Он начал рисовать ее. Не на холсте – он клал краски прямо на ее кожу. Девочка служила и моделью, и холстом. Сначала он быстро покрыл все ее тело белой грунтовкой. Те будоражившие воображение приказы, что я слышал первой ночью, теперь утратили таинственность.

– Выставь вот так бедро, – говорил он, или: – Еще немного раздвинь ноги.

Вскоре модель была целиком покрыта белой краской. Мне было страшно смотреть на это диковинное существо с зелеными глазами, темно-русыми волосами и розовым ртом.

Но художник только начинал. Ему еще предстояло наложить на белый фон рисунок. Он стоял к девочке вплотную, спиной загораживая мне вид, так что я различал лишь цветное пятно. Рисовал он уверенно и очень быстро. Иногда чуть наклонял голову, задумавшись, но по большей части работал, не останавливаясь.

Примерно через полчаса он закончил.

– Так, – сказал он, – а теперь посмотрим.

Он отступил в сторону, и картина целиком открылась моим глазам.

Я чуть не шлепнулся на спину. Девочка преобразилась в гигантскую рептилию – по ее телу расползлись голубые и зеленые завитки, появились чешуйки и бородавки. Глаза превратились в щелочки под круглыми и тяжелыми многослойными веками. Ничего более омерзительного я в жизни своей не видел.
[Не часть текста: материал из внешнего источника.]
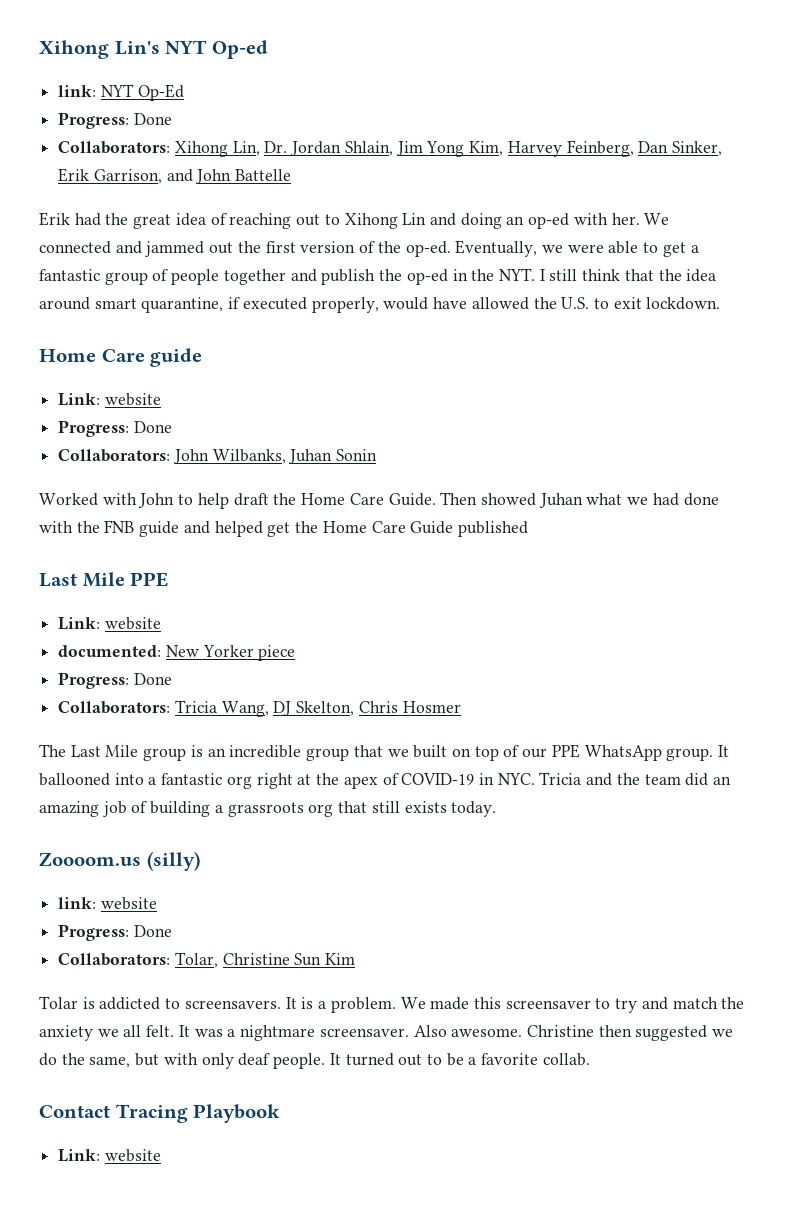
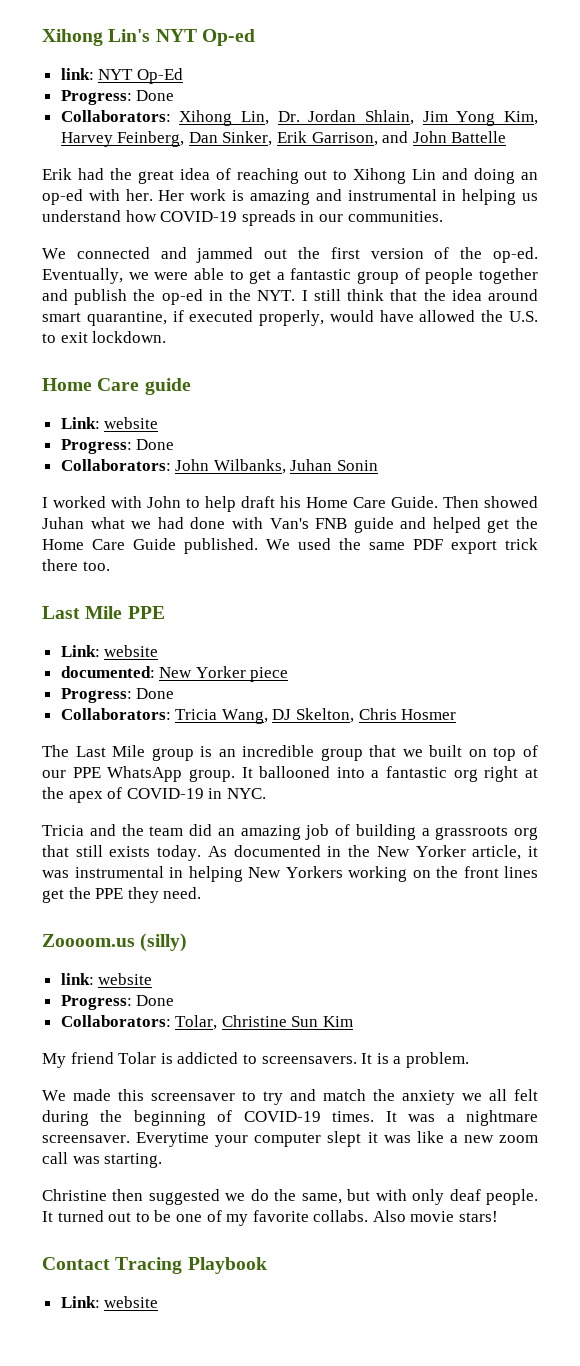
- Erik had the great idea of reaching out to Xihong Lin and doing an op-ed with her. We connected and jammed out the first version of the op-ed.
+ Erik had the great idea of reaching out to Xihong Lin and doing an op-ed with her. Her work is amazing and instrumental in helping us understand how COVID-19 spreads in our communities.
+ We connected and jammed out the first version of the op-ed.
- Worked with John to help draft the Home Care Guide.
+ I worked with John to help draft his Home Care Guide.
- Then showed Juhan what we had done with the FNB guide and helped get the Home Care Guide published
+ Then showed Juhan what we had done with Van's FNB guide and helped get the Home Care Guide published. We used the same PDF export trick there too.
- It ballooned into a fantastic org right at the apex of COVID-19 in NYC. Tricia and the team did an amazing job of building a grassroots org that still exists today.
+ It ballooned into a fantastic org right at the apex of COVID-19 in NYC.
+ Tricia and the team did an amazing job of building a grassroots org that still exists today. As documented in the New Yorker article, it was instrumental in helping New Yorkers working on the front lines get the PPE they need.
- Tolar is addicted to screensavers.
+ My friend Tolar is addicted to screensavers.
- It is a problem. We made this screensaver to try and match the anxiety we all felt.
+ It is a problem.
+ We made this screensaver to try and match the anxiety we all felt during the beginning of COVID-19 times.
- Also awesome. Christine then suggested we do the same, but with only deaf people.
+ Everytime your computer slept it was like a new zoom call was starting.
+ Christine then suggested we do the same, but with only deaf people.
- It turned out to be a favorite collab.
+ It turned out to be one of my favorite collabs. Also movie stars!

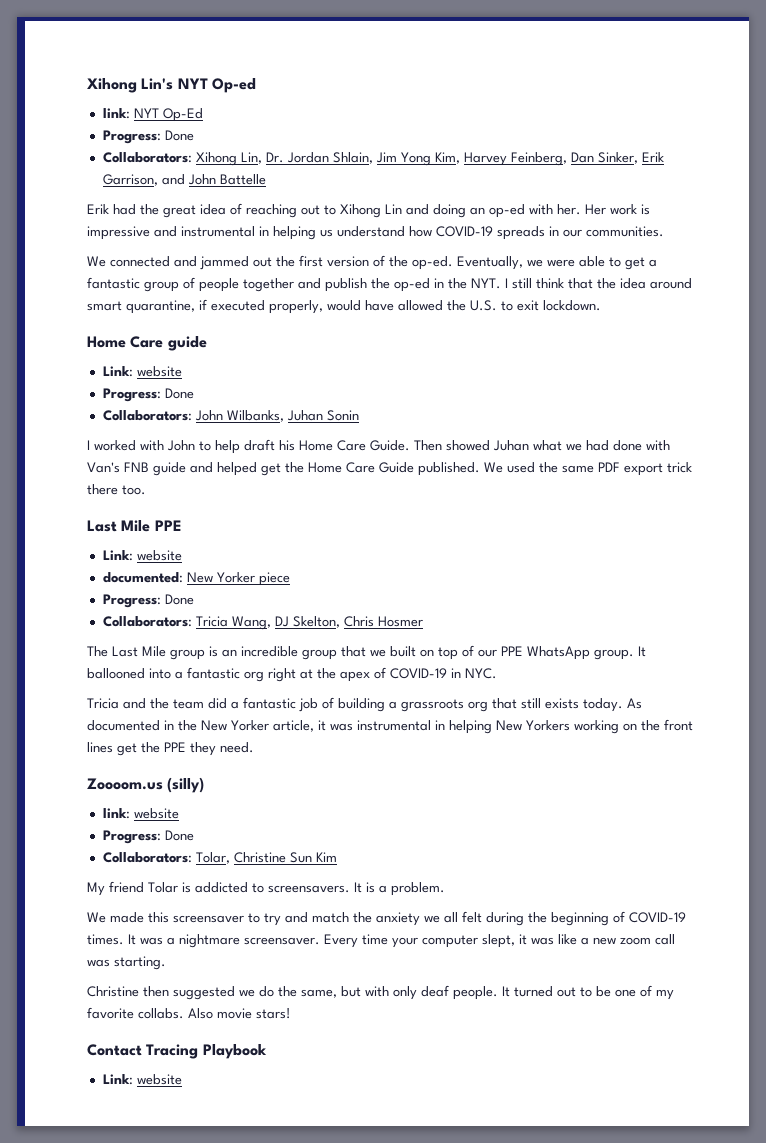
- Her work is amazing and instrumental in helping us understand how COVID-19 spreads in our communities.
+ Her work is impressive and instrumental in helping us understand how COVID-19 spreads in our communities.
- Tricia and the team did an amazing job of building a grassroots org that still exists today.
+ Tricia and the team did a fantastic job of building a grassroots org that still exists today.
- Everytime your computer slept it was like a new zoom call was starting.
+ Every time your computer slept, it was like a new zoom call was starting.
– Идеально! – сказал мужчина. Потом помолчал и повторил еще раз: – Идеально!

Преодолев первый порыв отвращения, я начал понимать, почему это существо может кому-то показаться прекрасным: девочка-рептилия стала такой разноцветной, она переливалась и блестела, словно только что вынырнула из воды. Казалось, все человеческое в ней было маской, а художник выявил ее истинную природу.

– Что-нибудь еще от меня нужно? – спросила она. Говорящая рептилия.

– Нет. Можешь умываться, – ответил он.

Она двинулась к душевой кабинке, а художник склонился над своим ящиком. Загудели трубы, и когда модель вернулась, она вытиралась на ходу полотенцем. Краска исчезла, а с ней – и помада, и тени для век. Волосы прилипли к ее голове, и девочка выглядела еще мо ложе, чем прежде. Она оделась, получила свою плату, и вскоре свет погас, а номер опустел.


Я вернулся в постель и быстро уснул. Мне пригрезилось, будто я вернулся в Стровен и купаю огромную ящерицу. Все ее краски линяют, окрашивая губку, и под смытыми красками я вдруг вижу мамино тело. При виде его я возбудился, а от возбуждения проснулся и тут же заплакал. Я был потрясен и пристыжен: во сне я осквернил память мамы. Усталый, опустошенный, я уснул вновь и спал, пока мой сон не прервали гудки потянувшихся по реке буксиров, возвещавшие новый трудовой день. И конец моего пребывания в отеле «Блуд».

ЧАСТЬ ВТОРАЯСТРАНСТВИЕ

Долгое плавание по морю подобно плутовскому роману. Начинается с отдачи швартовых, а заканчивается возвращением в гавань. И между этими двумя мгновениями – полная неопределенность.

Дж. Баллантайн

ГЛАВА ДЕВЯТАЯ

Пароход «Камнок» стоял у южного берега реки, носом к морю. По пути вдоль причалов я миновал множество облезлых сухогрузов, и «Камнок» показался мне таким же убогим, как и все остальные. Он имел форму подпорки для книг: длинная пустая палуба, а на корме – рубка и остальная надстройка с каютами экипажа. Ветер подхватывал ошметки грязного дыма, валившего из трубы, и нес их к берегу, где они таяли в городском смоге. Корпус корабля, с пятидесяти ярдов прикинувшийся прочным и мореходным, вблизи оказался ржавым насквозь. Вокруг носа в корпусе были щербины и вмятины, словно пароход трепала огромная псина.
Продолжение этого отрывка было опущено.